Les interventions se terminent. Tout le monde à parlé. Applaudissements, crissements de chaises. Ils se lèvent tous. Ca va être à moi de jouer. Je saute sur l'estrade et me retrouve au milieu des politiques qui discute le bout de gras.. les radios sont là aussi. Ils font des interviews. La caméra commence à filmer, tout comme moi, elle épie les faits et gestes de chacun, les regroupements potentiels, les ignorances collectives.

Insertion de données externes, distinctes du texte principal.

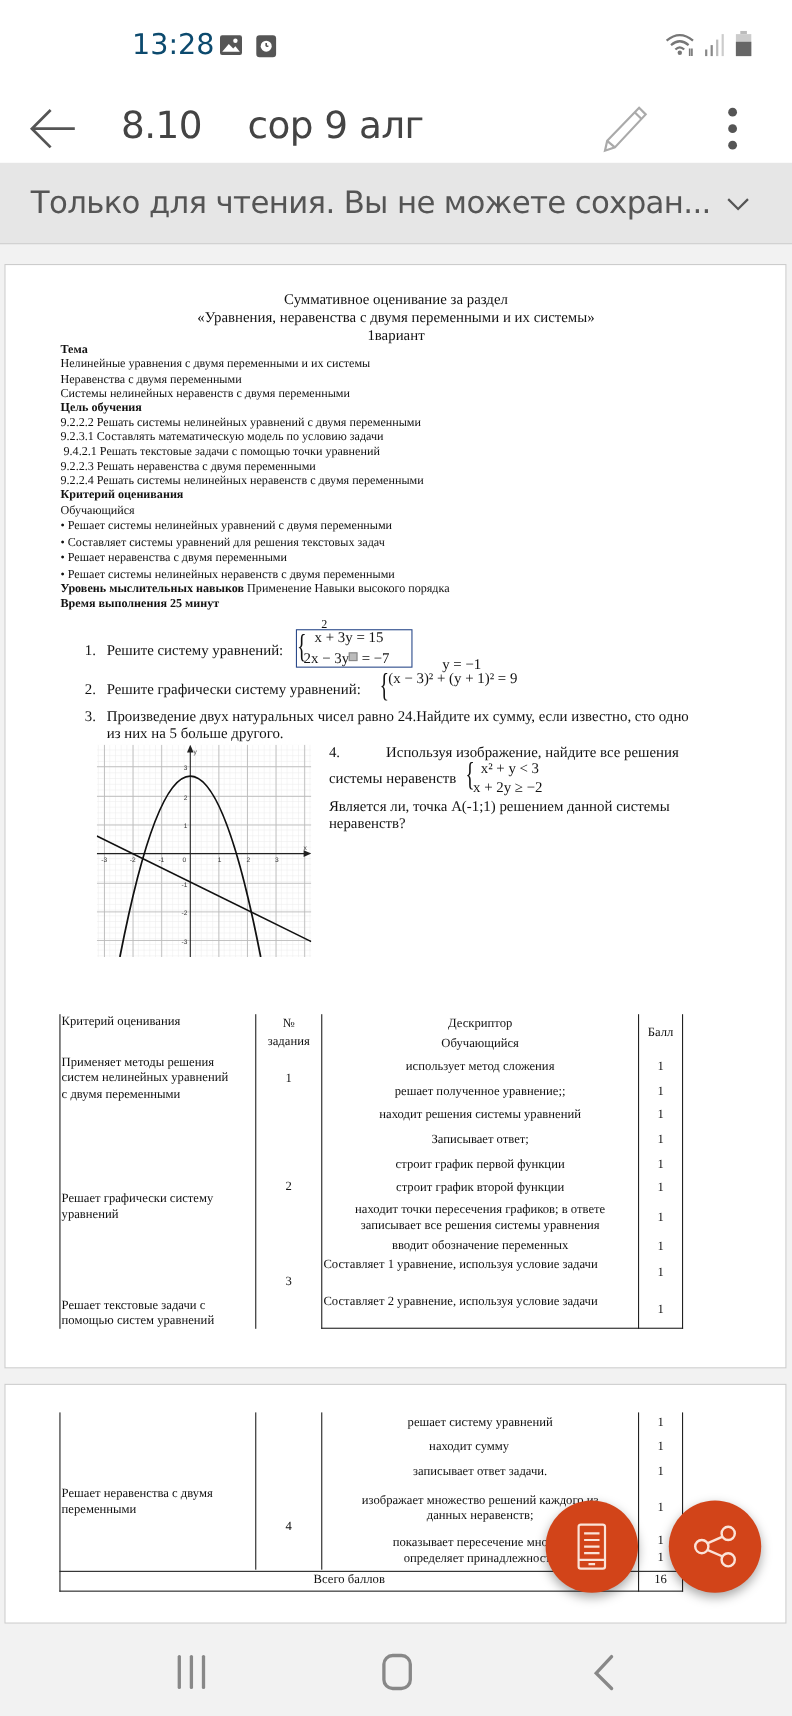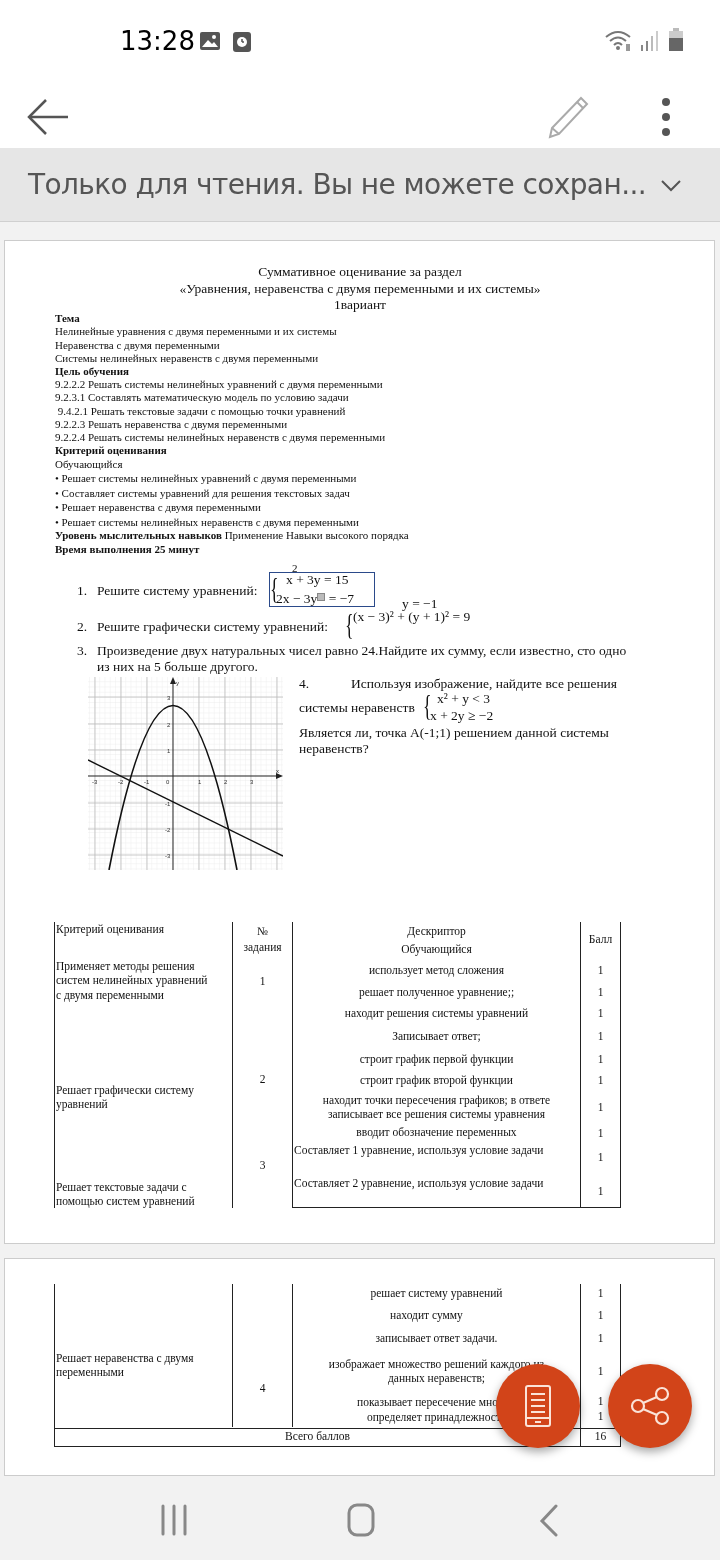--- a/index.html
+++ b/index.html
@@ -5,7 +5,7 @@
   * { box-sizing: border-box; margin: 0; padding: 0; }
   html, body { width: 720px; height: 1560px; overflow: hidden; background: #f2f2f2; font-family: "Liberation Sans", sans-serif; }
   .statusbar { position: absolute; top: 0; left: 0; width: 720px; height: 80px; background: #fff; }
-  .status-time { position: absolute; left: 120px; top: 26px; font-size: 26px; color: #000000; font-family: "DejaVu Sans", sans-serif; }
+  .status-time { position: absolute; left: 120px; top: 26px; font-size: 26px; color: #0c4a6e; font-family: "DejaVu Sans", sans-serif; }
   .status-icon { position: absolute; top: 31px; }
   .appbar { position: absolute; top: 80px; left: 0; width: 720px; height: 84px; background: #fff; border-bottom: 1px solid #ddd; }
   .back-btn { position: absolute; left: 24px; top: 12px; width: 50px; height: 50px; }

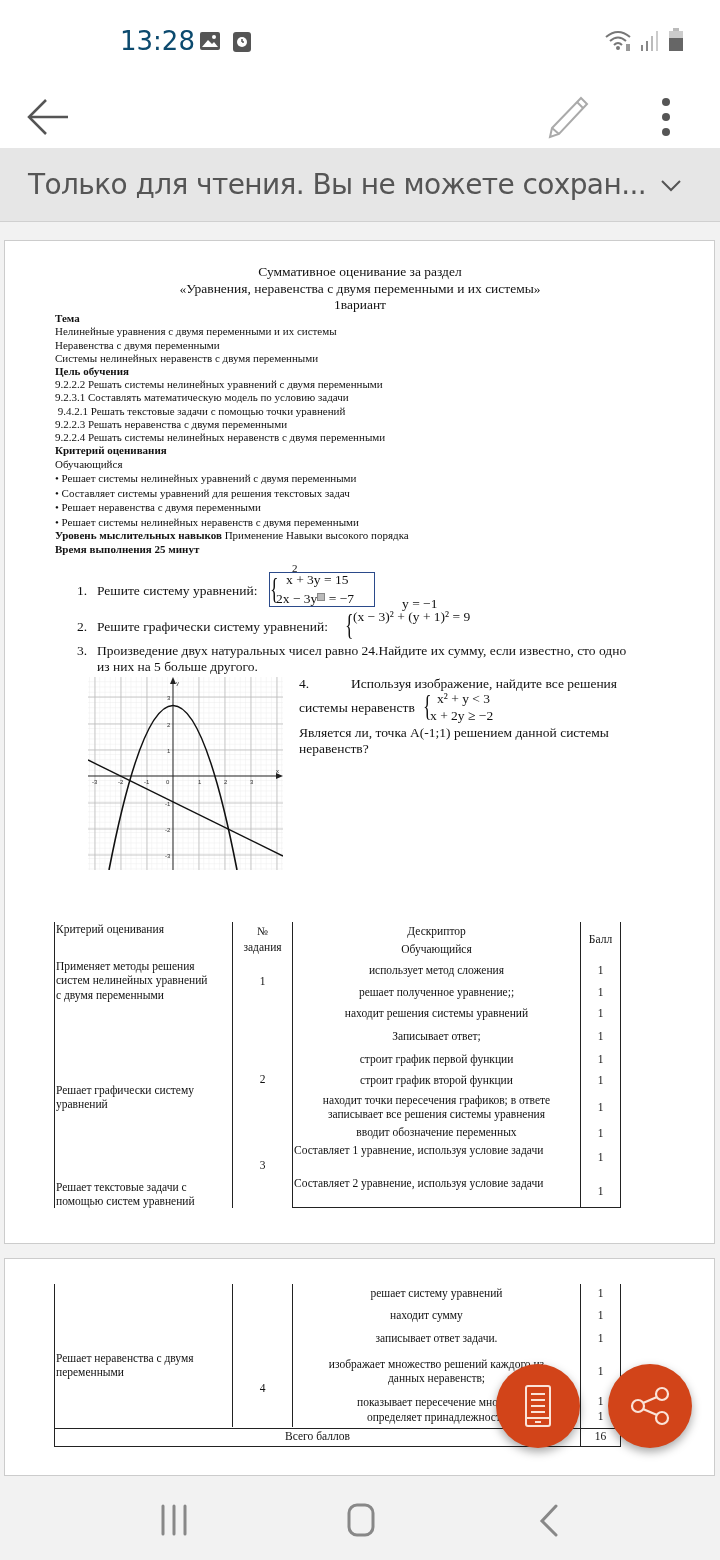--- a/index.html
+++ b/index.html
@@ -75,6 +75,7 @@
     <line x1="6" y1="25" x2="44" y2="25" stroke="#555" stroke-width="2.5"></line>
     <polyline points="22,8 5,25 22,42" stroke="#555" stroke-width="2.5" fill="none"></polyline>
   </svg>
+  <span class="app-title">8.10    сор 9 алг</span>
   <svg class="edit-btn" viewBox="0 0 50 50">
     <path d="M38 6 L44 12 L16 42 L7 45 L9 36 Z" stroke="#aaa" stroke-width="2" fill="none"></path>
     <line x1="34" y1="10" x2="40" y2="16" stroke="#aaa" stroke-width="2"></line>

Hamon et besancenot sont assez loin l'un de l'autre. Enfin deux radios les attrapent, une sur hamon l'autre sur besancenot. Merveille du hasard, ils se mettent dos à dos et répondent aux micros qui se tendent. Je vois ça et pousse sans discernement les gens sur mon passage. Je me fixe totalement de côté et tente d'avoir les deux parfaitement dans mon cadre. Ils se découpent bien sur le fond noir. J'intègre les micros. Il me semble qu'ils doivent être là pour fixer la situation. Un autre photographe que je n'avais pas vu et que je ne connais pas viens se placer derrière. Je lui fait comprendre que c'est pas la bonne place...il se pousse, je le remercie. Les deux politiques ne tournent pas beaucoup la tête vers moi. J'ai peur qu'on ne les reconnaisse pas...J'ai peur d'une photo manquée avant même d'avoir existée.
SC0314020
Les paroles sont terminées. Ils s'en vont chacun de son côté sans s'être parlé. Je me dis que je n'aurai pas beaucoup mieux. Je suis, je reste à distance. La caméra attrape besancenot dans le seul l'escalier qui mène à la salle. Hamon est coincé derrière les journalistes et la table. Il me voit et dit en rigolant "eh ben voilà, c'est la LCR qui empêche de sortir!!.." Il se marre, je me marre. J'ose répondre : "et le PS qui fait de l'agit prop!.." Hamon me regarde. Un sourire juste esquissé sur le coin des lèvres. Il passe au dessus de la table et saute de la scène pour se retrouver dans la salle. Tout le monde s'en va. La salle est presque vide. Hamon répond encore à quelques questions puis cherche son manteau, "je l'avais posé là et hop il est parti tout seul..pfff"
non , c'est un de ses camarade qui l'avais pris discrètement sans le lui dire.
Oui, Ami si tu perds ton manteau, un camarade sortira de l'ombre pour le prendre à ta place.